§ **Exercise brief**
For the string "xlabel", find every matching line in the records and copy it.

Data items
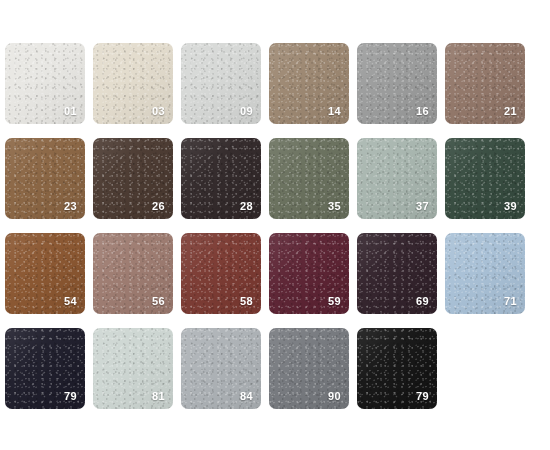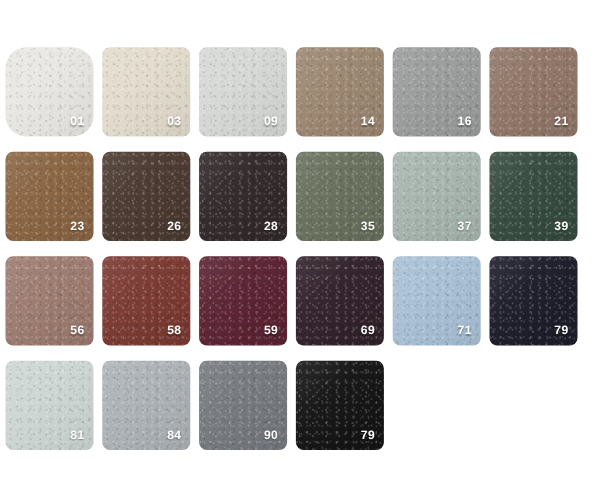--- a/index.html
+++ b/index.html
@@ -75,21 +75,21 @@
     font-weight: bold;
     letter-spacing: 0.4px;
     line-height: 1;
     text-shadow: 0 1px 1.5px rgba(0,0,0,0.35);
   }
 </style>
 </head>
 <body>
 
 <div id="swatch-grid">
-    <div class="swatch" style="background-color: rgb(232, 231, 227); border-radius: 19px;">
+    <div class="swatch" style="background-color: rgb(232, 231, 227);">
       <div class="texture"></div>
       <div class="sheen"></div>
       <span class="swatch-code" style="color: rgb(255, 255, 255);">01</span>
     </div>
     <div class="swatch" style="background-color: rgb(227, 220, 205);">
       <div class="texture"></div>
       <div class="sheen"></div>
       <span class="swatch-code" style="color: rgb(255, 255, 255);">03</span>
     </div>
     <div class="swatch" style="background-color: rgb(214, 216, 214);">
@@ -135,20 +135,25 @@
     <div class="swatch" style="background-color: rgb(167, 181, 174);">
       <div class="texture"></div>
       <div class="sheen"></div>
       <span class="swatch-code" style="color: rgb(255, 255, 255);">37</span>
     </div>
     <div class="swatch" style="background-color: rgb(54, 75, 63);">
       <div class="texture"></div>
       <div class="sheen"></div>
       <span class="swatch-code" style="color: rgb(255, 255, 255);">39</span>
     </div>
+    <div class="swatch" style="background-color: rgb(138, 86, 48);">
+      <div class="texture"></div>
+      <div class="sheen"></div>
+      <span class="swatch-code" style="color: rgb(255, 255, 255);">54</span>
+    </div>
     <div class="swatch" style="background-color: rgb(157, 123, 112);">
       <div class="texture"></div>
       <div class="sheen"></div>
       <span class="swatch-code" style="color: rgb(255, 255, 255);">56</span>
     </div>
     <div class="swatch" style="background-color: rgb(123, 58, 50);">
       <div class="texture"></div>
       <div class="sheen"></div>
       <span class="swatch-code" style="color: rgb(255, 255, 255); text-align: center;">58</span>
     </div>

--

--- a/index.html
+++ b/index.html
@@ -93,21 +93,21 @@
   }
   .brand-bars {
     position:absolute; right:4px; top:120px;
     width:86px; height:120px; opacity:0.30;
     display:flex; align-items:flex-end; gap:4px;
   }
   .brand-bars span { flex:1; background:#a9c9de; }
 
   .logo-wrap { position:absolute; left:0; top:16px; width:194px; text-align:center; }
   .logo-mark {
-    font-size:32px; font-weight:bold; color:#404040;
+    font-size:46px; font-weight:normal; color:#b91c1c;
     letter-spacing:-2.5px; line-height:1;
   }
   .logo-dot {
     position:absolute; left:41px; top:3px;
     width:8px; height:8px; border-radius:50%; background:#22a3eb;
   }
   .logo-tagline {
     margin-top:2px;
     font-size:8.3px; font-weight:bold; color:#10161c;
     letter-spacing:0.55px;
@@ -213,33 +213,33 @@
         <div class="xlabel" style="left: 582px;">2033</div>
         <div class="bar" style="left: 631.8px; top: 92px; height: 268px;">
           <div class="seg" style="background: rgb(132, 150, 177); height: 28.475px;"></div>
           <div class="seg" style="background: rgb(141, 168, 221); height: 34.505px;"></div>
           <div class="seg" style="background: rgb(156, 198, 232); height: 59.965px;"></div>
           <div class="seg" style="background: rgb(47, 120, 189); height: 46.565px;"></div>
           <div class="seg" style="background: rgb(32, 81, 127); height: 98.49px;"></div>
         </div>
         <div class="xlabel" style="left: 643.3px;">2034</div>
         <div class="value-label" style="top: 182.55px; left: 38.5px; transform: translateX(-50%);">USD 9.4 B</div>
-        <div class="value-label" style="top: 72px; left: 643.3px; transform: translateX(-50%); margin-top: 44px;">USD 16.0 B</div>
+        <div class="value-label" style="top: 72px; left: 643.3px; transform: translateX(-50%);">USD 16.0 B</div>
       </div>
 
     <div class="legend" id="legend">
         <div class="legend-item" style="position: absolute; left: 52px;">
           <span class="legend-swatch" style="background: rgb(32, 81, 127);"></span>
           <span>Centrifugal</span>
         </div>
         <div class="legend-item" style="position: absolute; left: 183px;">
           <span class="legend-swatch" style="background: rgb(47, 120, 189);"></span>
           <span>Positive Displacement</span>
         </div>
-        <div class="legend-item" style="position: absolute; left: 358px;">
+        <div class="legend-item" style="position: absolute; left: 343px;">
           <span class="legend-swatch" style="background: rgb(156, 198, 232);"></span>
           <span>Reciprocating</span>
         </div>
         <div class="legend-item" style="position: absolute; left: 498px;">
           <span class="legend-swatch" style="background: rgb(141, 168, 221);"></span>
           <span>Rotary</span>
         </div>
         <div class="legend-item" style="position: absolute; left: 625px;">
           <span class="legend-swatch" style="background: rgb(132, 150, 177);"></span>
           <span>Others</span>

§ **Exercise answer**
         <div class="xlabel" style="left: 582px;">2033</div>
         <div class="xlabel" style="left: 643.3px;">2034</div>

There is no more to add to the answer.